The notion of the “withdrawal” of objects extends my term strange stranger to non-living entities. Strange stranger names an uncanny, radically unpredictable quality of life forms. Life forms recede into strangeness the more we think about them, and whenever they encounter one another--the strangeness is irreducible....the uncanny essence of humans that Heidegger contemplates extends to nonhumans.... The more we know about a strange stranger, the more she (he, it) withdraws. Objects withdraw such that other objects never adequately capture but only (inadequately) “translate” them....This is what “irreducible” means.

 

Rhetoric is not simply ear candy for humans: indeed, a thorough reading of Plato, Aristotle and Longinus suggests that rhetoric is a technique for contacting the strange stranger....[it] amplifies imagination rather than trying to upstage it, and it revels in dislocation, not location.... Harman's imagery differs from ecophenomenological ecomimesis that confirms the localized position of a subject with privileged access to phenomena.... Harman's rhetoric produces an object-oriented sublime that breaks decisively with the Kantian taboo on noncorrelationist scientific speculation....ekphrasis is not about the reaction of the (human) subject, but about rhetorical modes as affective-contemplative techniques for summoning the alien.

 

The aesthetic, as we shall see, is the secret door through which OOO discovers a theory of what is called “subject”.... Melancholia is precisely a mode of intimacy with strange objects that can't be digested by the subject.... To lapse into Californian, OOO is so about the subject. There is no good reason to be squeamish about this. The more the ekphrasis zaps us, the more we fall back into the gravity well of melancholy. Sentience is out of phase with objects, at least if you have a nervous system. So melancholia is the default mode of subjectivity: an object-like coexistence with other objects and the otherness of objects--touching them, touching the untouchable, dwelling on the dark side one can never know, living in endless twilight shadows. If the reader has experienced grief she or he will recognize this state as an object-like entity that resides somewhere within the body, with an amortization schedule totally separated from other temporalities (in particular, the strict digital clock time of contemporary life).
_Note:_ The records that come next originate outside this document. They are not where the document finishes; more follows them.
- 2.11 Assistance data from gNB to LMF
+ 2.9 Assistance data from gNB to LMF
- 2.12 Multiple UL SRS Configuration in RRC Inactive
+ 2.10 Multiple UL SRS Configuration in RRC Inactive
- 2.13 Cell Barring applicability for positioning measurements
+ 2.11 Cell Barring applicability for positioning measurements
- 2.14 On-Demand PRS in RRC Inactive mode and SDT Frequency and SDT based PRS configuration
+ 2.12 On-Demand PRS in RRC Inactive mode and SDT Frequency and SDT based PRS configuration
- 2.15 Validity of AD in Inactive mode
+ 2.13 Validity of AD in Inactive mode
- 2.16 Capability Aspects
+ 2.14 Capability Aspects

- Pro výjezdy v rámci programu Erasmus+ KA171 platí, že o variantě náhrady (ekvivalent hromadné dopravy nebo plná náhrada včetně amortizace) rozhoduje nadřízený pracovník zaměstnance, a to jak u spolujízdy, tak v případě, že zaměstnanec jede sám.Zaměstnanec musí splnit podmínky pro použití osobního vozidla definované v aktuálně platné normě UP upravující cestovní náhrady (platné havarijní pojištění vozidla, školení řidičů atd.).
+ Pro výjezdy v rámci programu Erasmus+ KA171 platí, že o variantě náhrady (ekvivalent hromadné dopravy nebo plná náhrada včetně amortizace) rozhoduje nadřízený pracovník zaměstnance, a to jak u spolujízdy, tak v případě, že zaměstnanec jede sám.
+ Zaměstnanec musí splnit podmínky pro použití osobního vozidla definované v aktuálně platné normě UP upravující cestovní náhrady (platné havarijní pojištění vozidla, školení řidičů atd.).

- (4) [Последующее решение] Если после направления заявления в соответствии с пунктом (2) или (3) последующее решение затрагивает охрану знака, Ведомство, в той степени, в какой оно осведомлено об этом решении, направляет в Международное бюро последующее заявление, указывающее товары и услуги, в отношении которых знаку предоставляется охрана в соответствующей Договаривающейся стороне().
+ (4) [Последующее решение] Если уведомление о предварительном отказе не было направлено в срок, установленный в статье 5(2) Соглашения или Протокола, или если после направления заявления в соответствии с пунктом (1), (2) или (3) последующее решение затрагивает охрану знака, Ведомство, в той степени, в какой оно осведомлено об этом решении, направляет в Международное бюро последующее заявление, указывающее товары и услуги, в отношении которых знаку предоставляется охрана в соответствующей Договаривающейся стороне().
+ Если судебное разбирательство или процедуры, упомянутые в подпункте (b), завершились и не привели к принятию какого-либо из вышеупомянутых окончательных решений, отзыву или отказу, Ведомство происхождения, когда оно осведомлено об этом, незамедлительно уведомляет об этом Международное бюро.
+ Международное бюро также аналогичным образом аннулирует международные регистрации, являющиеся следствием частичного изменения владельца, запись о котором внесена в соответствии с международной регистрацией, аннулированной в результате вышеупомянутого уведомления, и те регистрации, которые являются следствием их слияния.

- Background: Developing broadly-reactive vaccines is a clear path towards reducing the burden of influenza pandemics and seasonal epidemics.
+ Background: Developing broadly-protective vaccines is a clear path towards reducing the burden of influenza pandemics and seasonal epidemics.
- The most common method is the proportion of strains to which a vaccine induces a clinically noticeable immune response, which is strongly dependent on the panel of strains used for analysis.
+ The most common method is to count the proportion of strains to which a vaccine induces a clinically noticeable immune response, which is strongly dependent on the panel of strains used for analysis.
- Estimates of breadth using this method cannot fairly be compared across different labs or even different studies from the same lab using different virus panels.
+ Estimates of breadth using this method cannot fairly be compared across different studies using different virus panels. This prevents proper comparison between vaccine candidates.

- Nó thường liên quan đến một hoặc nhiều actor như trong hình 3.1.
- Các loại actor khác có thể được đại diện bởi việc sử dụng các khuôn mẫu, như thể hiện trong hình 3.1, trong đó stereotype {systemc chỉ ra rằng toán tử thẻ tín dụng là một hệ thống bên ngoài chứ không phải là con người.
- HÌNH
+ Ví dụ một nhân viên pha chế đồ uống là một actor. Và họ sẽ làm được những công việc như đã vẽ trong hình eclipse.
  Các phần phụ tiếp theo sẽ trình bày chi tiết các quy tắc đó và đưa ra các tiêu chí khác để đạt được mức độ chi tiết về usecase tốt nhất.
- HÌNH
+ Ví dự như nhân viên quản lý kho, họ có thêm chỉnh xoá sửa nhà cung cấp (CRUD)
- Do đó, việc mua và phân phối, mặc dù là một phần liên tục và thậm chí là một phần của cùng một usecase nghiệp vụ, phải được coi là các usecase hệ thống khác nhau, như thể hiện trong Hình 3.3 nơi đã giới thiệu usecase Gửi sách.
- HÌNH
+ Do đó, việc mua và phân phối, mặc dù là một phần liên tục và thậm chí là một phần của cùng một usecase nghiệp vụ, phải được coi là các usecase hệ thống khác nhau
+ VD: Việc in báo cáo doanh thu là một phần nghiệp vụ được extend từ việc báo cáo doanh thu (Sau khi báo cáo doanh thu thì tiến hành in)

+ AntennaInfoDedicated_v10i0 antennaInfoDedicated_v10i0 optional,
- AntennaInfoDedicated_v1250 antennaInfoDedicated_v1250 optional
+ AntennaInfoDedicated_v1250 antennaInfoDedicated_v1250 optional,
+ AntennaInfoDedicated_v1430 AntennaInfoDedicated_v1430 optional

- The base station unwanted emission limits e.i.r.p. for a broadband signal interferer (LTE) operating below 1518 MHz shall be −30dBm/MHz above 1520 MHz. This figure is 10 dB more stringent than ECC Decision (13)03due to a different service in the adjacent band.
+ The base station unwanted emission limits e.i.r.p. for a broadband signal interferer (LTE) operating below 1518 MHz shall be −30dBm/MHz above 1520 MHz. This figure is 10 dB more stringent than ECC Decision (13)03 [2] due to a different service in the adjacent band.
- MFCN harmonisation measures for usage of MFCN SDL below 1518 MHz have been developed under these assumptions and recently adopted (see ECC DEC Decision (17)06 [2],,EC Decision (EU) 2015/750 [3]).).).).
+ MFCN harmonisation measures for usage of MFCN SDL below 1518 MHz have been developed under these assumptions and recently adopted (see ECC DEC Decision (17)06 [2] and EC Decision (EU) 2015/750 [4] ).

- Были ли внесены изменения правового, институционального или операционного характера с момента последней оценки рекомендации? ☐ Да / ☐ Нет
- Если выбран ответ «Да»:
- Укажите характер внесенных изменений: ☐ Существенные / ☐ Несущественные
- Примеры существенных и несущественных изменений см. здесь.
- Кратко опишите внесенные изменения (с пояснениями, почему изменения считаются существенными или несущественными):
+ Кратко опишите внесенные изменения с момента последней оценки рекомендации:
Through the heart of subjectivity rolls an object-like coexistence, none other than ecological coexistence--the ecological thought fully-fledged as dark ecology . The inward, withdrawn, operationally closed mood called melancholy is something we shake off at our peril in these dark ecological times.

 

Melancholy starts to tell us the truth about the withdrawn qualities of objects. OOO thus differs from theistic ecophilosophy that asserts, “There is a Nature.” It maintains no absolute distance between subject and object; it limits “subject” to no entity in particular. Žižek's suspicion of SR to do with the “feminine” self-absorption of objects: precisely what he doesn't like about Buddhism. Changing “self-absorption” to “withdrawal” or “operational closure” discloses what's threatening about Buddhism: an object-like entity at the core of what is called subjectivity. Like ecomimesis, Harman's passage affirms a real world beyond mentation. Unlike ecomimesis, this world doesn't surround a subject--it's a world without reference to a subject.

 

If OOO construes everything as objects, some may believe that it would have a hard time talking about subjects--indeed, Slavoj Žižek has already criticized SR in general along these lines. This subjectivity is profoundly ecological and it departs from normative Western ideas of the subject as transcendence. Thus we see off Nature and its correlate, the (human) subject. I argue that OOO enjoins us to drop Matter just as we must drop Nature, and that this means that it can save the appearance of the most coherent and testable physical theory we have, namely quantum theory.

 

Let's turn our attention to... things....how far “down things” does OOO really go? Are these things made of some kind of substrate, some kind of unformed matter? Does “withdrawal” mean that objects are impenetrable in some non-figurative, nonhuman sense? Do objects have a spatial “inside”? Surely they might. But the principle of irreducibility must mean that this inside is radically unavailable. It's not simply a case of the right equipment passing through it, like a knife through butter. Even a knife through butter would not access the butter in all its essential butteriness. The proliferation of things that ecology talks about--from trees to nuclear power--do not compromise a holistic Nature. Nor yet are they comprised of some intrinsic, essential stuff. To dispatch Matter, we must explore the most rigorous and testable theory of physical Matter we know: quantum theory.

 

Unlike some thinkers who discovered OOO in spite of deconstruction, I backed into OOO through deconstruction. SR tends to mistake deconstruction for nominalism, subjectivism and Meillassoux's correlationism.... Contemporary physics concurs with a principle tenet of Lacan and Derrida: there's no “big Other,” no device, for instance, that could measure quantum phenomena without participating in these phenomena. All observations are inside the system, or as Derrida puts it, “There is nothing outside the text” (or, in Gayatri Spivak's alternative, which I prefer, “There is no outside-text”). Arkady Plotnitsky has traced the affinities between deconstruction and quantum physics. People commonly misconstrue “there is no-outside-text” as nominalism: we can only know things by their names. Far more drastically, the axiom means: (1) Any attempt to establish rigid boundaries between reality and information results in unsustainable paradoxes; (2) Language is radically nonhuman--even when humans use it. It would be a mistake to hold that (1) is correlationism. “There is no outsidetext” occurs in a passage in which Derrida is analyzing Rousseau's position on Nature, so it's worth pausing here since this issue is directly relevant to ecocriticism. Derrida tacks close to the text he’s analyzing, which is why he appeals to close readers in the first place. He is not making a sweeping generalization about reality. Derrida is only saying, “Given the kind of closed system textuality that Rousseau prescribes, there is no outside-text.” That is, Rousseau can’t go around making claims about nature, not because there is nothing out there, but because the way he models thinking sets textuality up as a black hole....[but] Derrida abstained from ontology: he considered it tainted by the generalization-disease. Unfortunately this defaults to various forms of antirealism. Derrida's is a sin of omission.... OOO shares one thing at least with deconstruction--refraining from assertions about some general essence or substance at the back of things that guarantees their existence.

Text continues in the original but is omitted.